* Data in this exercise:

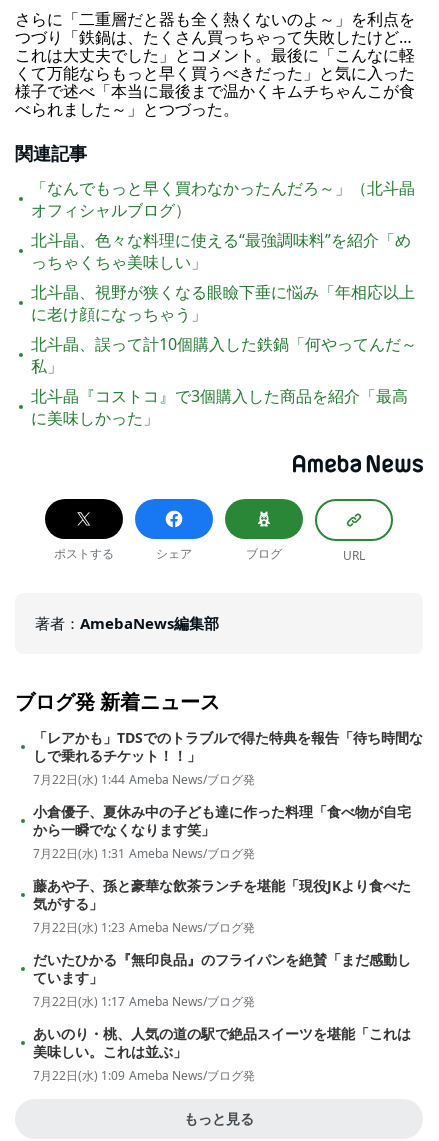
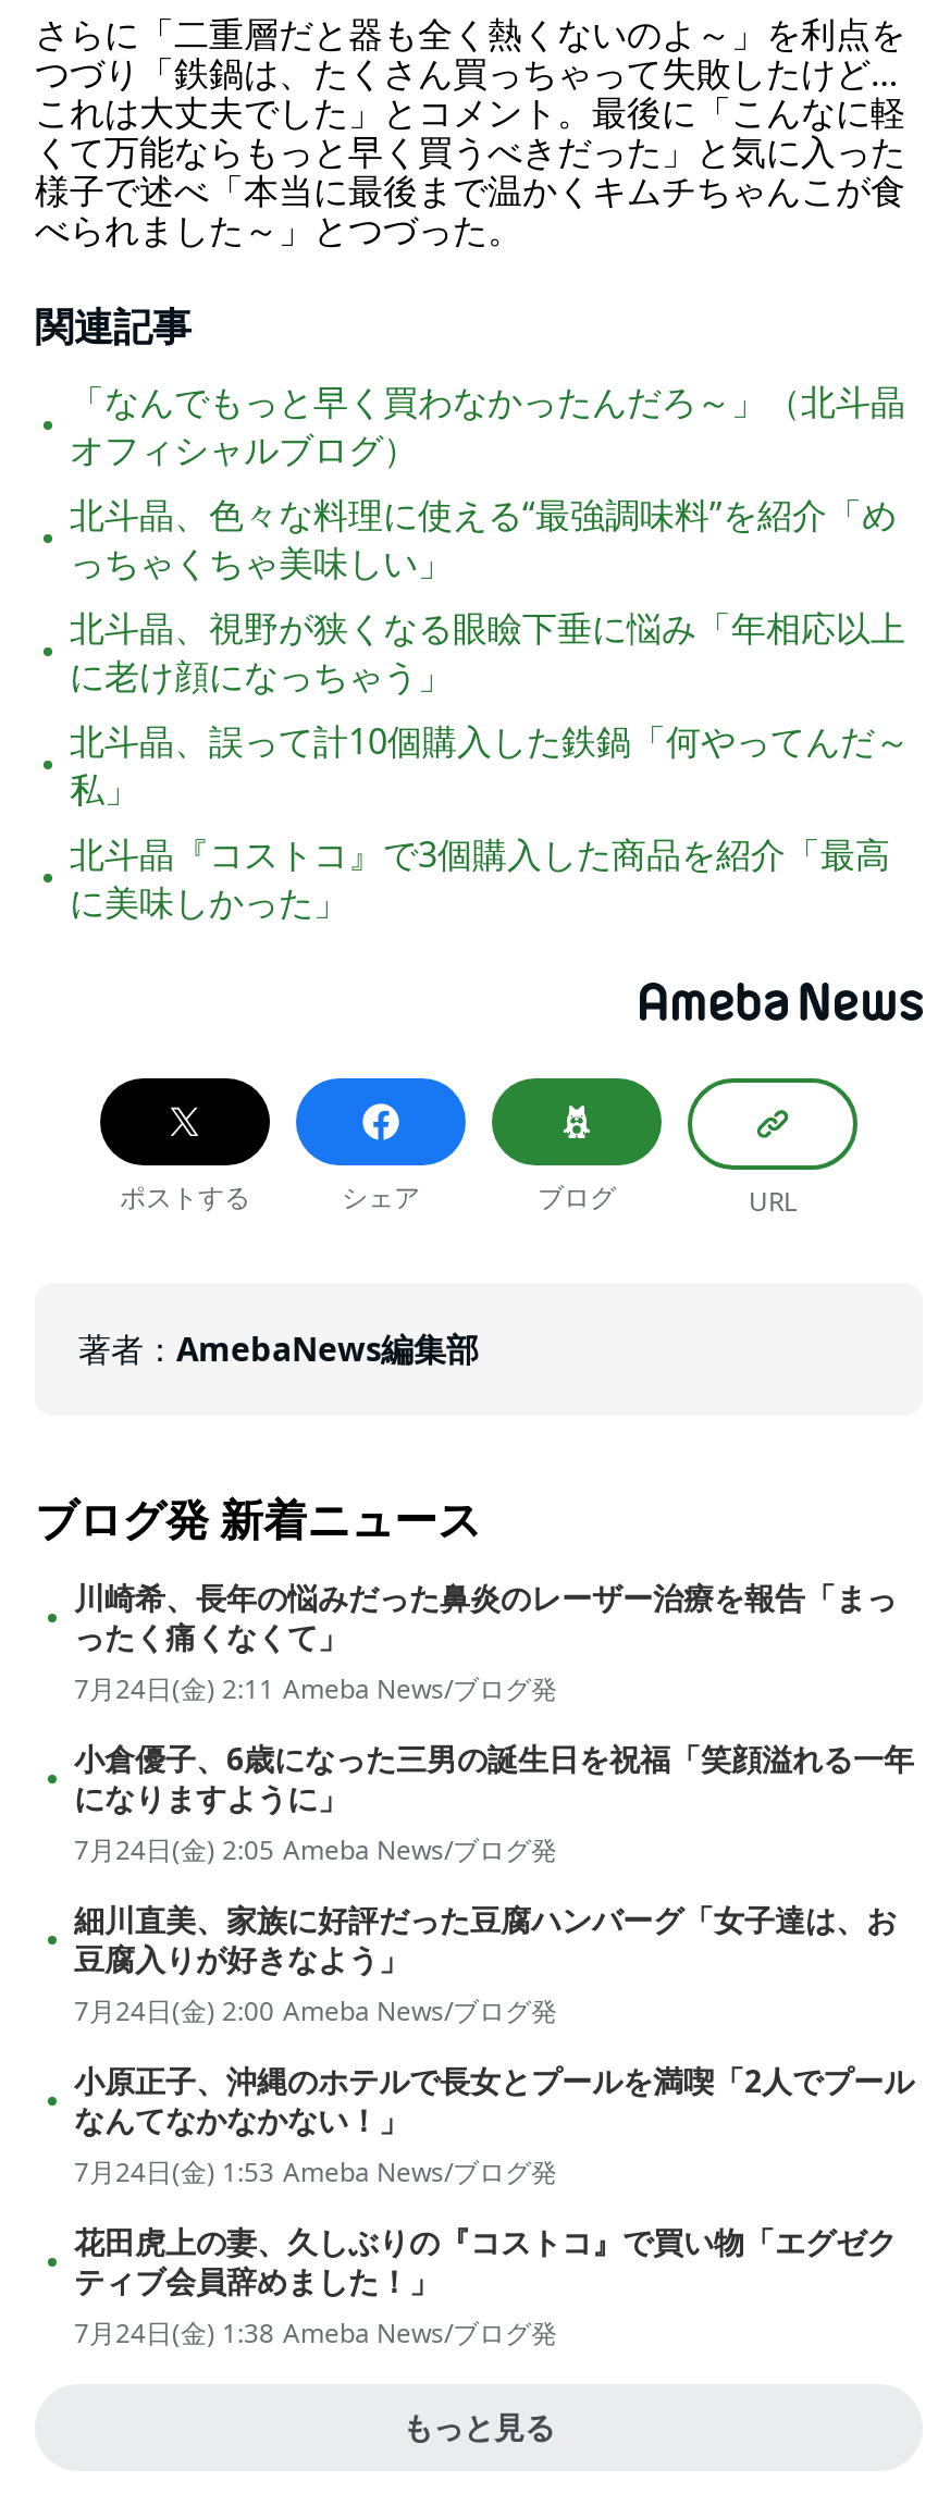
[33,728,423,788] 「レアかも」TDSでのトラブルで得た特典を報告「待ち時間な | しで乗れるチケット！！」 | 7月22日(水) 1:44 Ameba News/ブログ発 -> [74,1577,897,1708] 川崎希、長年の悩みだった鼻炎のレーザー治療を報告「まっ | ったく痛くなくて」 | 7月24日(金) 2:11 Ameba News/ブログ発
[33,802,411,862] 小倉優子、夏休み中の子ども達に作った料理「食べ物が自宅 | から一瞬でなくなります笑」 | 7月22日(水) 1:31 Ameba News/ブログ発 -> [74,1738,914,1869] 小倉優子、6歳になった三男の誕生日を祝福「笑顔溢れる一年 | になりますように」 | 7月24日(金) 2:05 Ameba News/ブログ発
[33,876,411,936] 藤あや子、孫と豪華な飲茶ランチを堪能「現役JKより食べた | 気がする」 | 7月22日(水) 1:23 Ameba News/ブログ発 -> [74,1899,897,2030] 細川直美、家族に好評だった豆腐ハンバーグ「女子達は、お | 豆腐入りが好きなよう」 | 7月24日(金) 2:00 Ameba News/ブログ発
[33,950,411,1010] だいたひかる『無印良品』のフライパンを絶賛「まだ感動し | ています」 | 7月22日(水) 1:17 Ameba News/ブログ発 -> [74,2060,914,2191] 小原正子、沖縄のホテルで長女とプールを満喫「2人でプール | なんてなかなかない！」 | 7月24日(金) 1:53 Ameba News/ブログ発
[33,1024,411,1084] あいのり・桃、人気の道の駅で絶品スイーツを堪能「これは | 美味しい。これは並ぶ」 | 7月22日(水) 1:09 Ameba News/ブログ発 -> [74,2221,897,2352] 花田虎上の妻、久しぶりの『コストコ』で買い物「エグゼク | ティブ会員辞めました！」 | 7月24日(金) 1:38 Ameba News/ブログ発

* * *

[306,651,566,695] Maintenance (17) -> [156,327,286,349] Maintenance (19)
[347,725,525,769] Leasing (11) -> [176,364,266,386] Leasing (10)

---

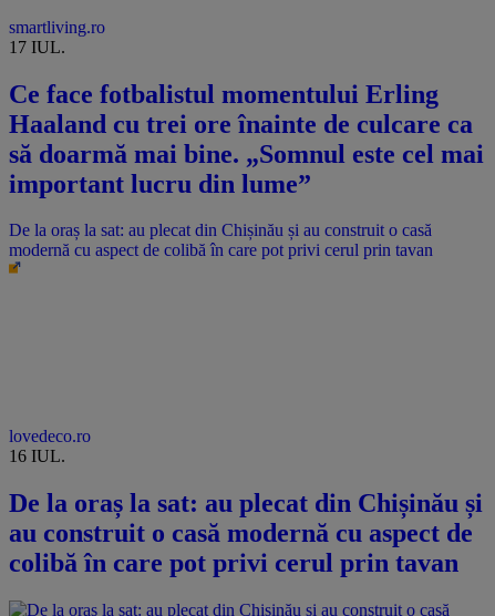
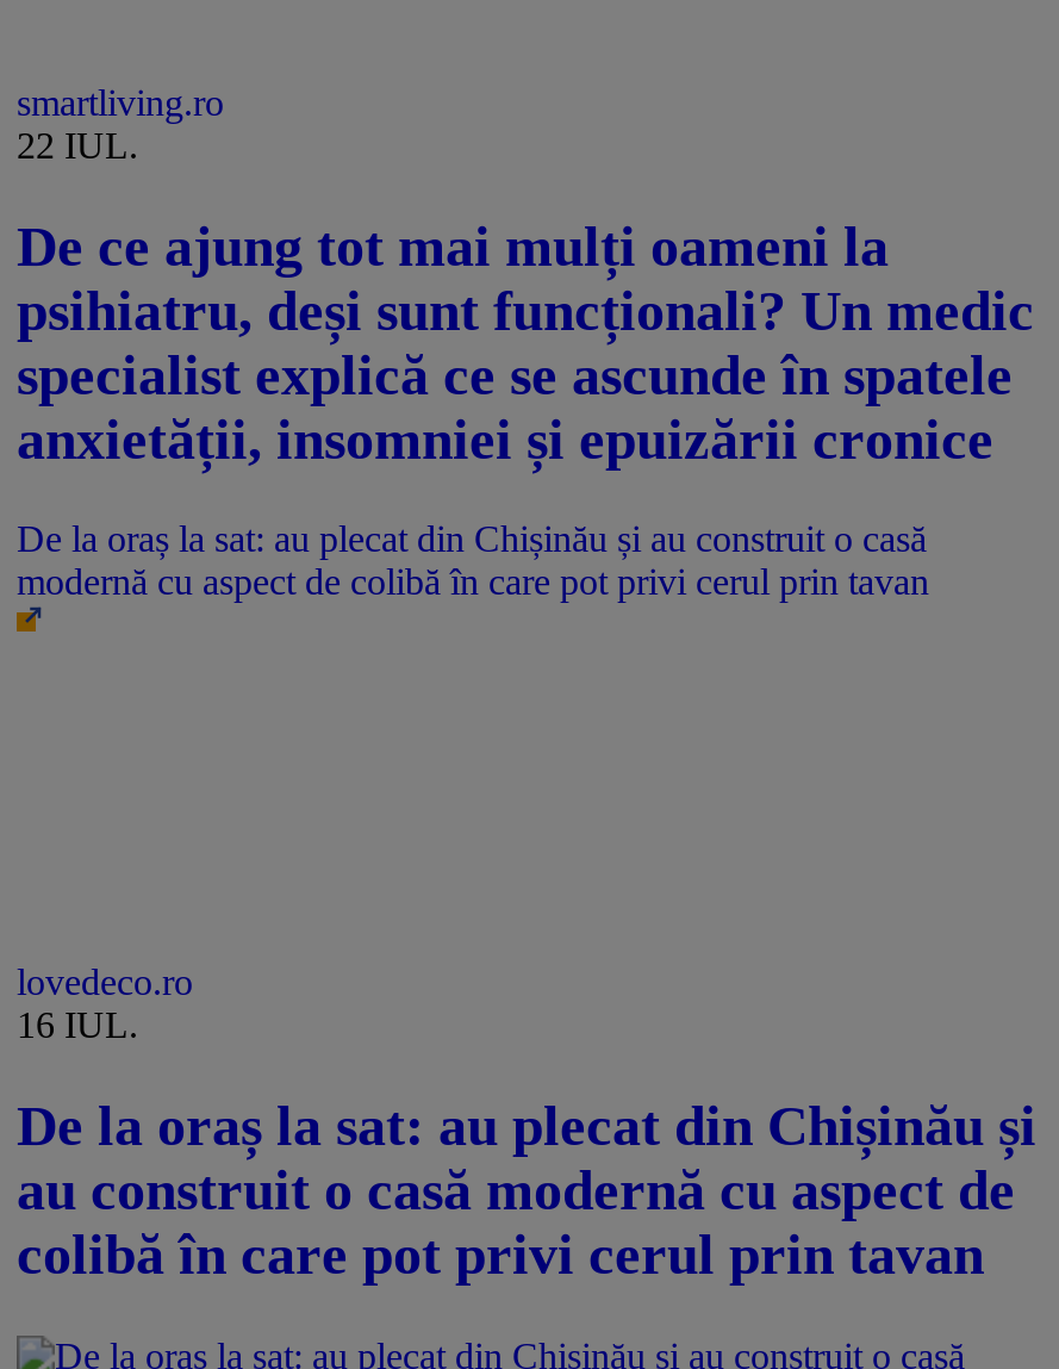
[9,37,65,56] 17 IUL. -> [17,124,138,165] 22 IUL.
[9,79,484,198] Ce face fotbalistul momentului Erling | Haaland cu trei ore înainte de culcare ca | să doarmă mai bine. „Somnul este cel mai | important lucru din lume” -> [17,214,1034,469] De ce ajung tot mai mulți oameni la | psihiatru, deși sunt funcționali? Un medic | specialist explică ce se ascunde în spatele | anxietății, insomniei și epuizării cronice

* Instructions to follow: Take every line from the records that holds "News" and copy it down.

* Result:
[33,728,423,788] 「レアかも」TDSでのトラブルで得た特典を報告「待ち時間な | しで乗れるチケット！！」 | 7月22日(水) 1:44 Ameba News/ブログ発 -> [74,1577,897,1708] 川崎希、長年の悩みだった鼻炎のレーザー治療を報告「まっ | ったく痛くなくて」 | 7月24日(金) 2:11 Ameba News/ブログ発
[33,802,411,862] 小倉優子、夏休み中の子ども達に作った料理「食べ物が自宅 | から一瞬でなくなります笑」 | 7月22日(水) 1:31 Ameba News/ブログ発 -> [74,1738,914,1869] 小倉優子、6歳になった三男の誕生日を祝福「笑顔溢れる一年 | になりますように」 | 7月24日(金) 2:05 Ameba News/ブログ発
[33,876,411,936] 藤あや子、孫と豪華な飲茶ランチを堪能「現役JKより食べた | 気がする」 | 7月22日(水) 1:23 Ameba News/ブログ発 -> [74,1899,897,2030] 細川直美、家族に好評だった豆腐ハンバーグ「女子達は、お | 豆腐入りが好きなよう」 | 7月24日(金) 2:00 Ameba News/ブログ発
[33,950,411,1010] だいたひかる『無印良品』のフライパンを絶賛「まだ感動し | ています」 | 7月22日(水) 1:17 Ameba News/ブログ発 -> [74,2060,914,2191] 小原正子、沖縄のホテルで長女とプールを満喫「2人でプール | なんてなかなかない！」 | 7月24日(金) 1:53 Ameba News/ブログ発
[33,1024,411,1084] あいのり・桃、人気の道の駅で絶品スイーツを堪能「これは | 美味しい。これは並ぶ」 | 7月22日(水) 1:09 Ameba News/ブログ発 -> [74,2221,897,2352] 花田虎上の妻、久しぶりの『コストコ』で買い物「エグゼク | ティブ会員辞めました！」 | 7月24日(金) 1:38 Ameba News/ブログ発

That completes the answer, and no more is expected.